Health + Behavior

UCLA stem cell researchers develop promising method to treat sickle cell disease

Stem cell gene therapy technique leads to production of healthy blood cells, could be used for other genetic diseases

Zinc-Finger Nuclease
Megan Hoban/UCLA

Illustration of sickled blood cells and the ZFN ‘cutting’ process.

UCLA stem cell researchers have shown that a novel stem cell gene therapy method could lead to a one-time, lasting treatment for sickle cell disease — the nation’s most common inherited blood disorder.

Published March 2 in the journal Blood, the study led by Dr. Donald Kohn of the UCLA Eli and Edythe Broad Center for Regenerative Medicine and Stem Cell Research outlines a method that corrects the mutated gene that causes sickle cell disease and shows, for the first time, that the gene correction method leads to the production of normal red blood cells.

People with sickle cell disease are born with a mutation in their beta-globin gene that causes blood stem cells — which are made in the bone marrow — to produce rigid red blood cells that resemble a crescent or ‘sickle’ shape. These abnormally shaped red blood cells do not move smoothly through blood vessels, resulting in insufficient oxygen to vital organs.

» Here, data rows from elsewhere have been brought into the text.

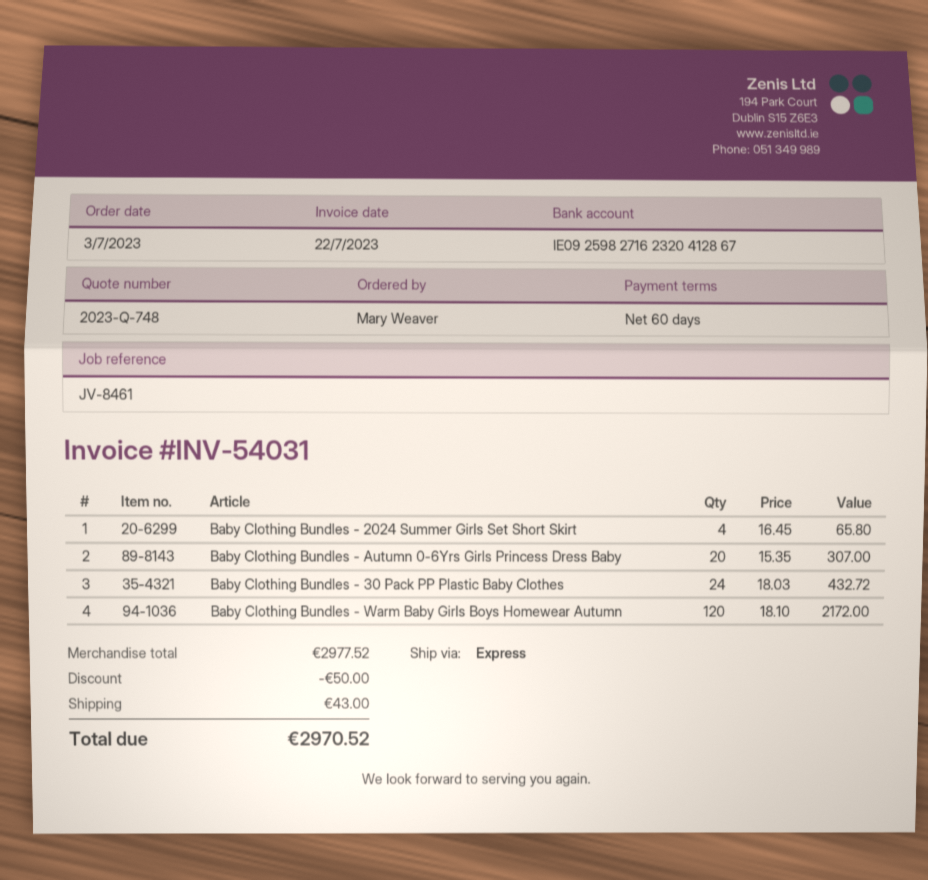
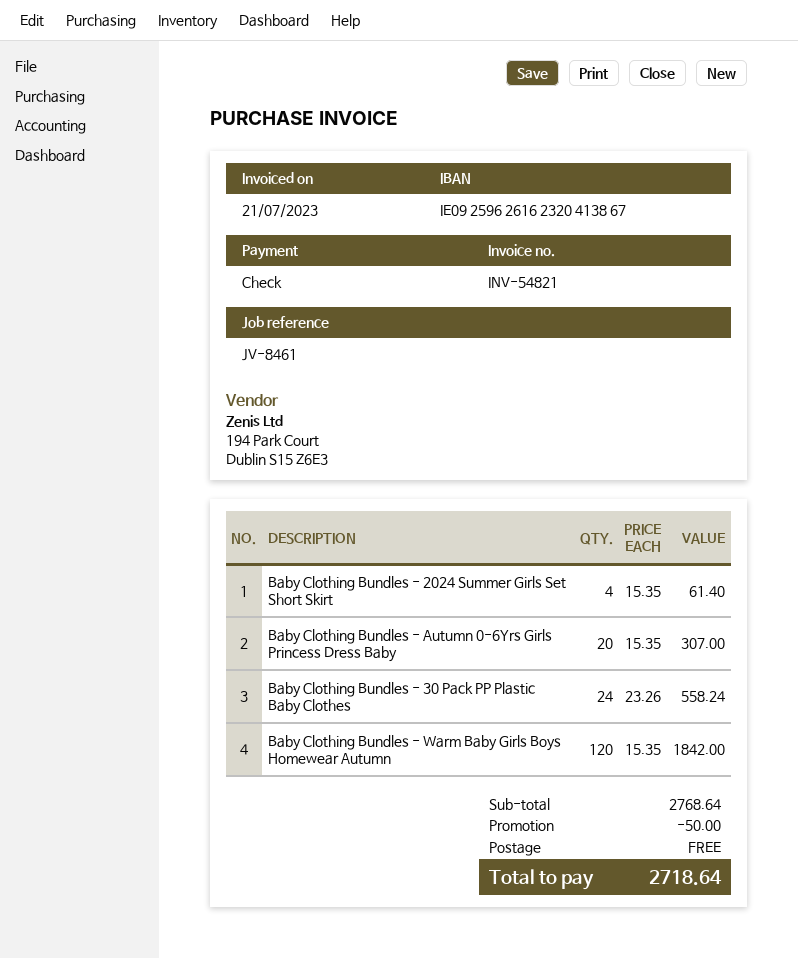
invoice number: INV-54031 -> INV-54821
invoice date: 2023-07-22 -> 2023-07-21
bank account: IE09259827162320412867 -> IE09259626162320413867
Baby Clothing Bundles - 2024 Summer Girls Set Short Skirt: 4 x 16.45 = 65.80 -> 4 x 15.35 = 61.40
Baby Clothing Bundles - 30 Pack PP Plastic Baby Clothes: 24 x 18.03 = 432.72 -> 24 x 23.26 = 558.24
Baby Clothing Bundles - Warm Baby Girls Boys Homewear Autumn: 120 x 18.10 = 2172.00 -> 120 x 15.35 = 1842.00
subtotal: 2977.52 -> 2768.64
shipping: 43.00 -> 0.00
total: 2970.52 -> 2718.64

The stem cell gene therapy method described in the study seeks to correct the mutation in the beta-globin gene so bone marrow stem cells produce normal, circular-shaped blood cells. The technique used specially engineered enzymes, called zinc-finger nucleases, to eliminate the mutated genetic code and replace it with a corrected version that repairs the beta-globin mutation.

The research showed that the method holds the potential to permanently treat the disease if a higher level of correction is achieved. 

“This is a very exciting result,” said Kohn, professor of pediatrics and microbiology, immunology and molecular genetics. “It suggests the future direction for treating genetic diseases will be by correcting the specific mutation in a patient’s genetic code. Since sickle cell disease was the first human genetic disease where we understood the fundamental gene defect, and since everyone with sickle cell has the exact same mutation in the beta-globin gene, it is a great target for this gene correction method.”